Friday, May 9, 2008

Mystery.....

I'm at work, getting a copy of "The Wandering Fire" ready to go out on the shelves. One of the perks of this job is that when I discover the library has made an appalling oversight in its collection, say, they own "The Darkest Road," but NOT "The Summer Tree" or "The Wandering Fire," I can take action. I can put the missing volumes in a shopping cart and they will arrive within the week. It feels good, I tell you, saving the world in this way.

Anyways, I digress.

So, I'm putting barcodes and stamps and tape on this book. It's an edition I've never seen before. I'm not wild about the cover (it's actually kind of hard to find these books these days...I didn't have the option of the cool paperback editions I own.) It's got a fire-colored unicorn/pegasus creature, a horn, stuck on a tree, a guy with antlers on his head, a cloaked lady with a red glowing ring....all in all, not that exciting.

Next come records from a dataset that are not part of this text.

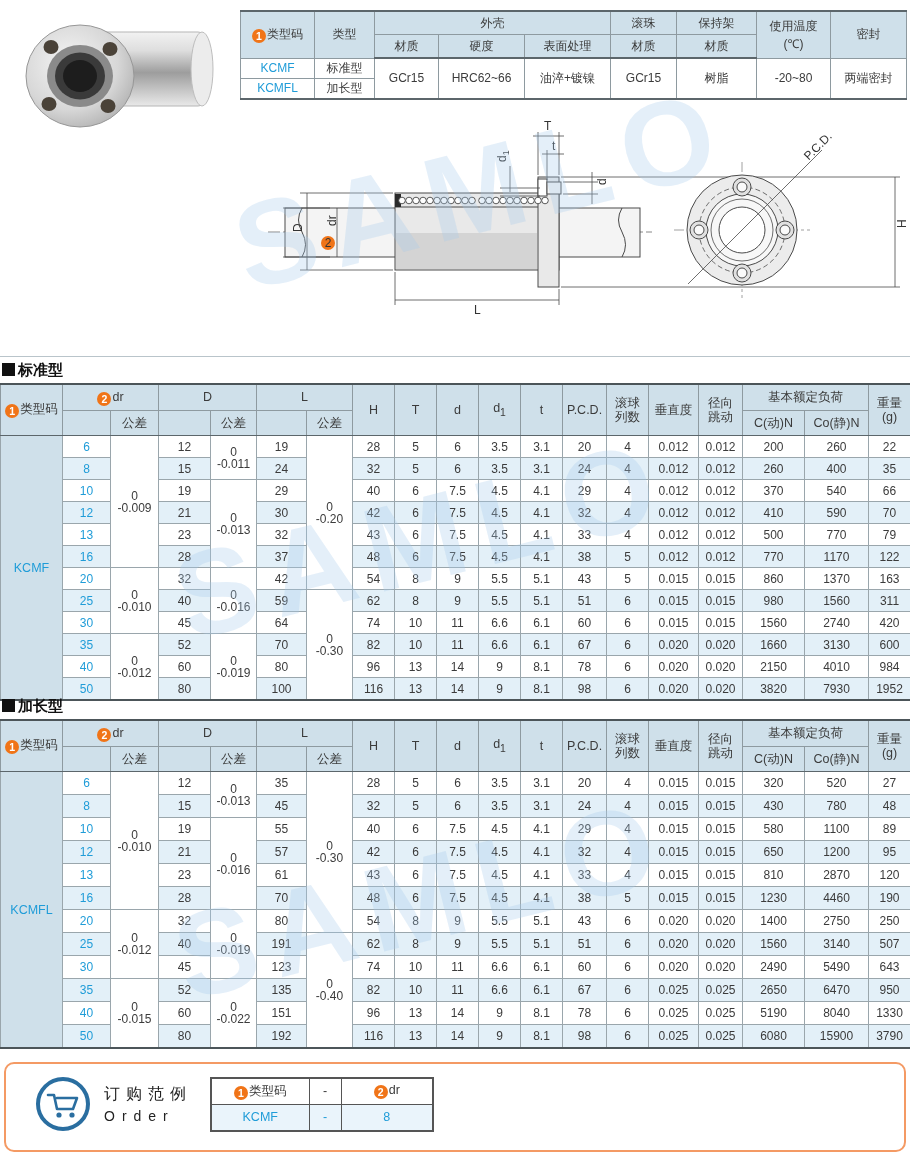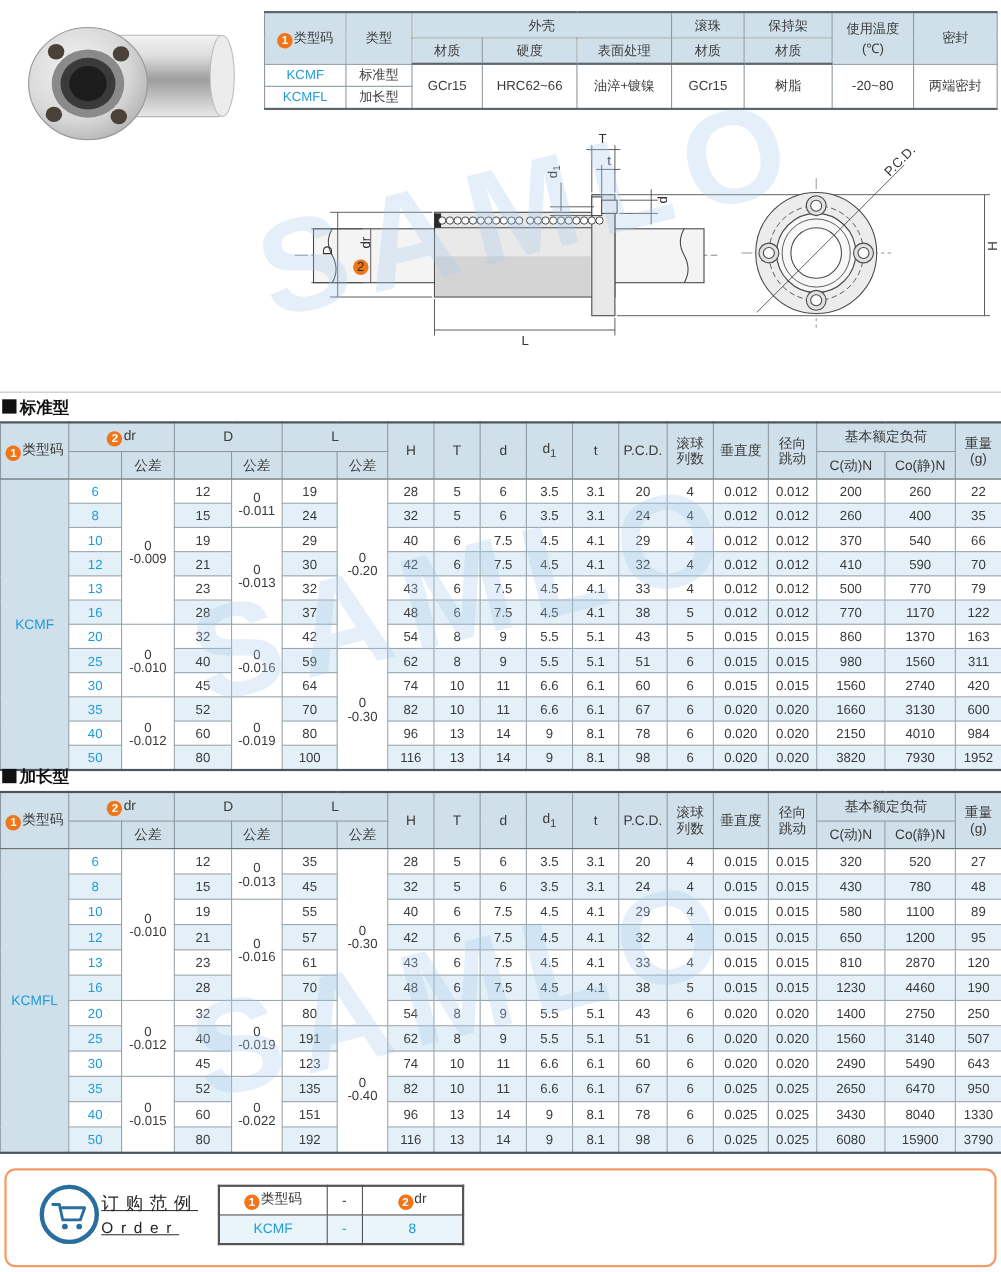--- a/index.html
+++ b/index.html
@@ -39,21 +39,21 @@
   .dim td.vblue{color:#1f9cd8;}
   
   #diagram{position:absolute;left:250px;top:100px;}
   #diagram text{font-family:"Liberation Sans",sans-serif;font-size:12px;fill:#333;}
   
   #photo{position:absolute;left:8px;top:12px;}
   
   .order-box{position:absolute;left:4px;top:1062px;width:898px;height:86px;
              border:2px solid #f49a64;border-radius:10px;background:#fff;}
   .order-inner{position:absolute;left:28px;top:11px;display:flex;align-items:center;}
-  .order-titles{text-decoration:underline;}
+  .order-titles{margin-left:12px;}
   .order-cn{font-size:16px;letter-spacing:6px;color:#222;}
   .order-en{font-size:14px;letter-spacing:7px;color:#222;margin-top:3px;}
   .order-table{margin-left:18px;border:2px solid #555;}
   .order-table th,.order-table td{border:1px solid #555;font-size:12.5px;font-weight:normal;
         text-align:center;height:25px;padding:0;}
   .order-table th{background:#fff;}
   .order-table td{background:#eaf4fb;color:#1f9cd8;}
   
   .wm{position:absolute;font-size:120px;font-weight:bold;letter-spacing:14px;
       color:rgba(165,203,236,0.30);transform:rotate(-14deg);z-index:6;pointer-events:none;
@@ -819,21 +819,21 @@
           <td>151</td>
           <td>96</td>
           <td>13</td>
           <td>14</td>
           <td>9</td>
           <td>8.1</td>
           <td>78</td>
           <td>6</td>
           <td>0.025</td>
           <td>0.025</td>
-          <td>3430</td>
+          <td>5190</td>
           <td>8040</td>
           <td>1330</td>
         </tr>
         <tr>
           <td class="vblue">50</td>
           <td>80</td>
           <td>192</td>
           <td>116</td>
           <td>13</td>
           <td>14</td>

HOWEVER, on the tree on the far right hand side....a heart has been carved, with an arrow no less, and the initials JW and DM. (No plus sign. Not JW + DM, which as we all know, is the appropriate way to carve initials in a tree...) I don't see any notes in the book about the cover illustration. I thought it might be the artist's initials... perhaps it is. I can't think of any relevant characters. Dave Martynuik. That fits. But not with JW. Jennifer Lowell, and Jaelle (who, like Madonna, apparently has no last name.) Those don't work.

I think we have to go with the artist. But I'm opening it up for discussion.

Also, I'd never read the acknowledgments. I'm bad that way. But Wandering Fire was written in New Zealand! In Whakatane. I would have made a pilgrimage, if I'd known.

2 comments:

jean said...

Interesting! I did a quick search on Bright Weavings (they have that section on cover art). Some are cool and beautiful, most seem whew, pretty darned ugly.

But I think I found the answer to your mystery. I think you have the US trade publication with the cover art courtesy of Janny Wurts and Don Maitz. Tricky, though weren't they?

More on the Bright Weavings page on cover art.

Jim Tschen Emmons said...

Way to go Jenn getting the rest of the trilogy in the shelves!

Nearly finished the semester, right? Any big plans, say rereading that trilogy? I did just before we moved and it only gets better with time.